India and Indonesia are better position against the proposed border tax laws, proposed by the newly elected American president Donald Trump, compared to some of the other Asian economies, reports suggested.
Under the current proposals for the US border adjustment tax, exports will be exempted from the calculation of the US corporate taxable incomes, while imports will be taxed.
“In a scenario of no or limited USD adjustment, US import prices could rise as much as 25 per cent, resulting in Asia exports declining 3-4 per cent in aggregate, and shaving around 0.5 per cent from the region’s GDP,” Credit Suisse said in a research note.
According to global financial services major Credit Suisse, Asian economies like Vietnam, Taiwan, Korea and Malaysia look most vulnerable to a possible US move to border adjustment tax as these countries export product mix that have higher price elasticity, meaning demand is more sensitive to changes in import prices.
The hit to GDP of these most exposed four economies would be around 0.5-0.9 per cent due to a likely decline in exports to the US, the report noted.
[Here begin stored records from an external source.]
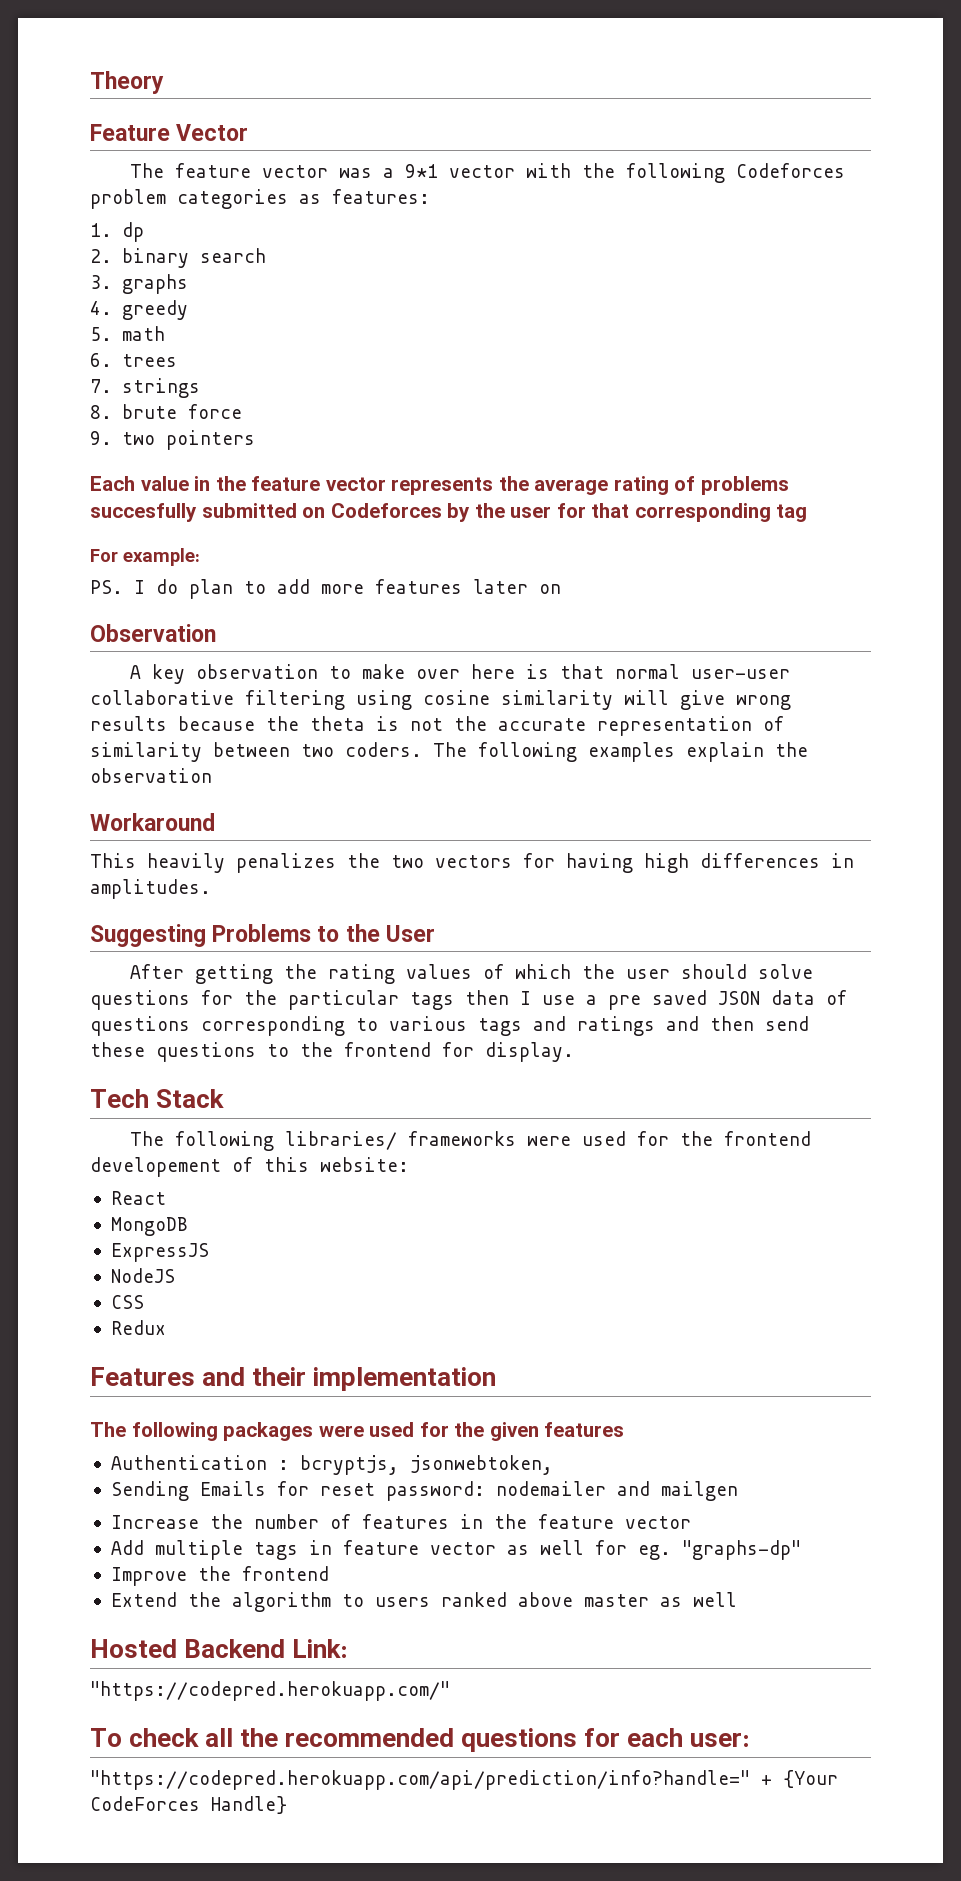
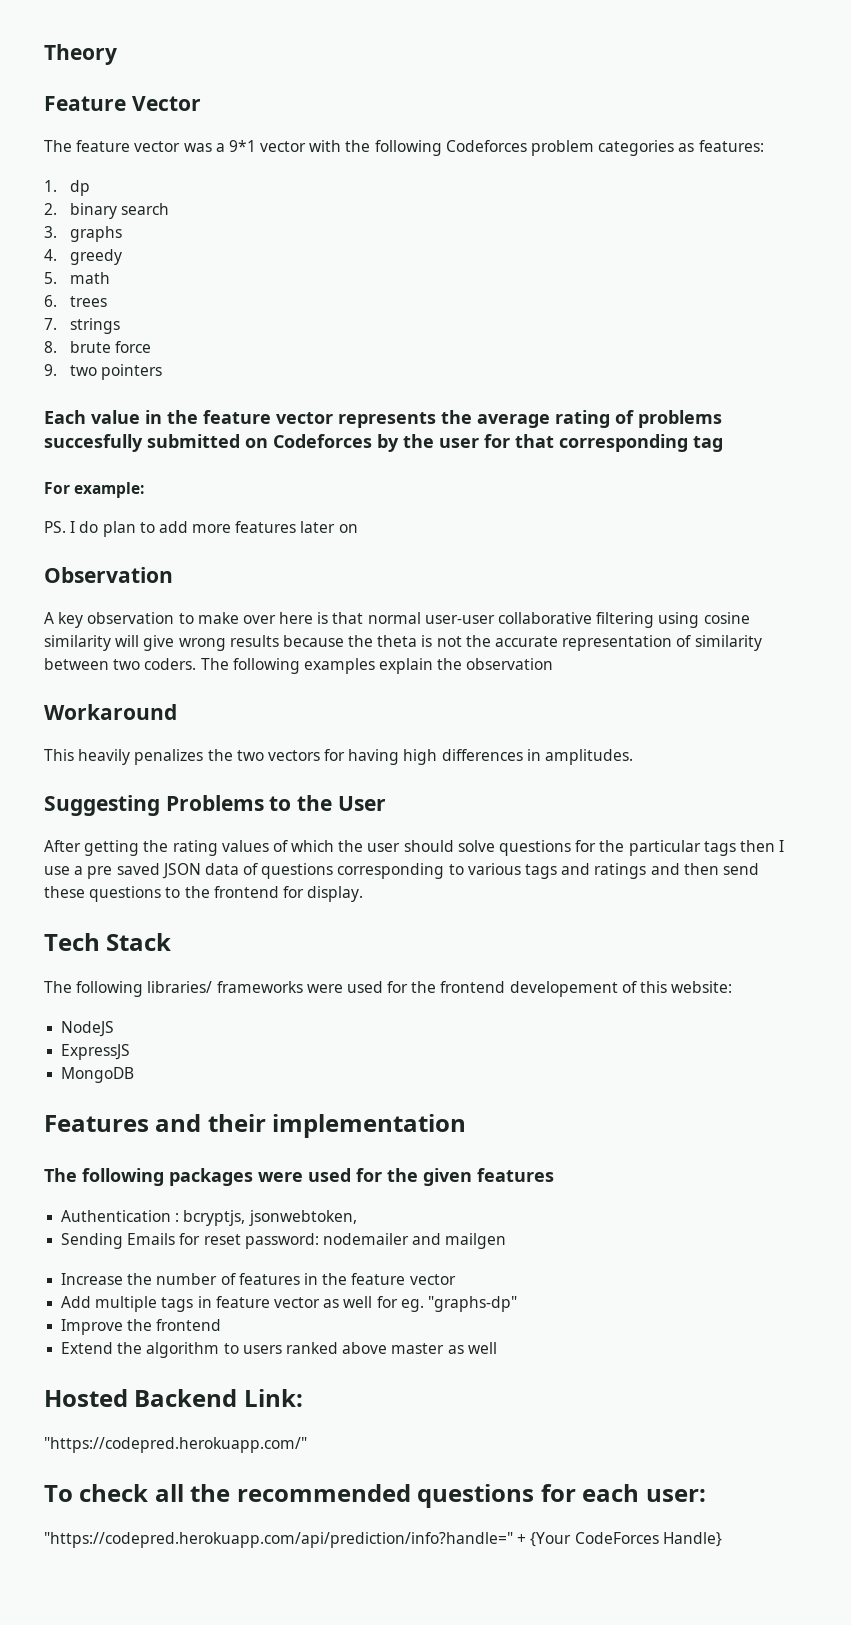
- React
- MongoDB
+ NodeJS
- NodeJS
- CSS
- Redux
+ MongoDB

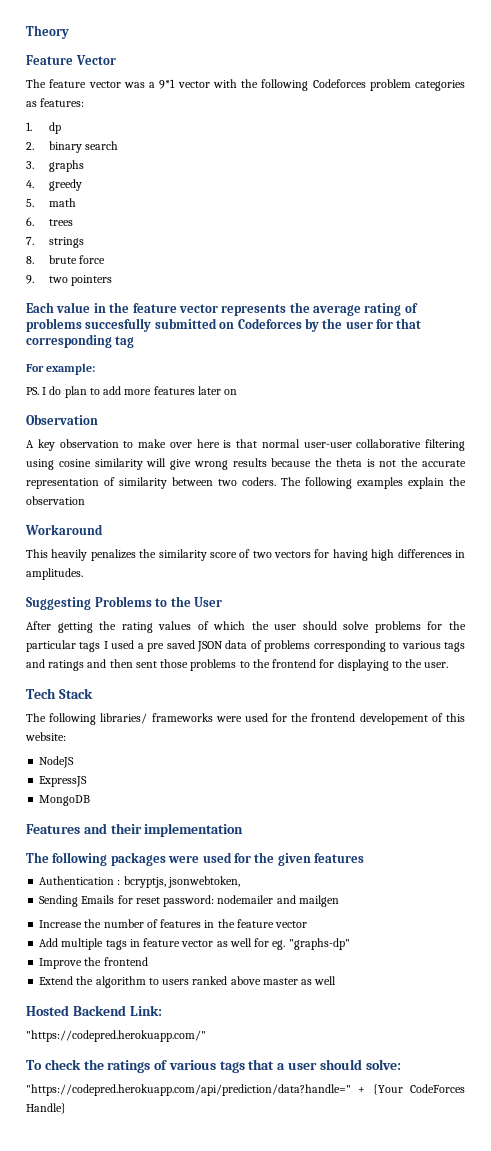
- This heavily penalizes the two vectors for having high differences in amplitudes.
+ This heavily penalizes the similarity score of two vectors for having high differences in amplitudes.
- After getting the rating values of which the user should solve questions for the particular tags then I use a pre saved JSON data of questions corresponding to various tags and ratings and then send these questions to the frontend for display.
+ After getting the rating values of which the user should solve problems for the particular tags I used a pre saved JSON data of problems corresponding to various tags and ratings and then sent those problems to the frontend for displaying to the user.
- To check all the recommended questions for each user:
- "https://codepred.herokuapp.com/api/prediction/info?handle=" + {Your CodeForces Handle}
+ To check the ratings of various tags that a user should solve:
+ "https://codepred.herokuapp.com/api/prediction/data?handle=" + {Your CodeForces Handle}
“India and Indonesia, on the other hand, are better positioned, partly because their export products are less price elastic,” the report adding that these two economies are “less exposed to border tax adjustments in the US due to their lower share of exports to the US as a share of GDP”.
The report jotted down some of the other potential risks to Asian economies that could come from the US border adjustment tax like -- rapid USD appreciation, other economies (like China) would also respond with its own version of border adjustment tax or other similar policies among others, it added.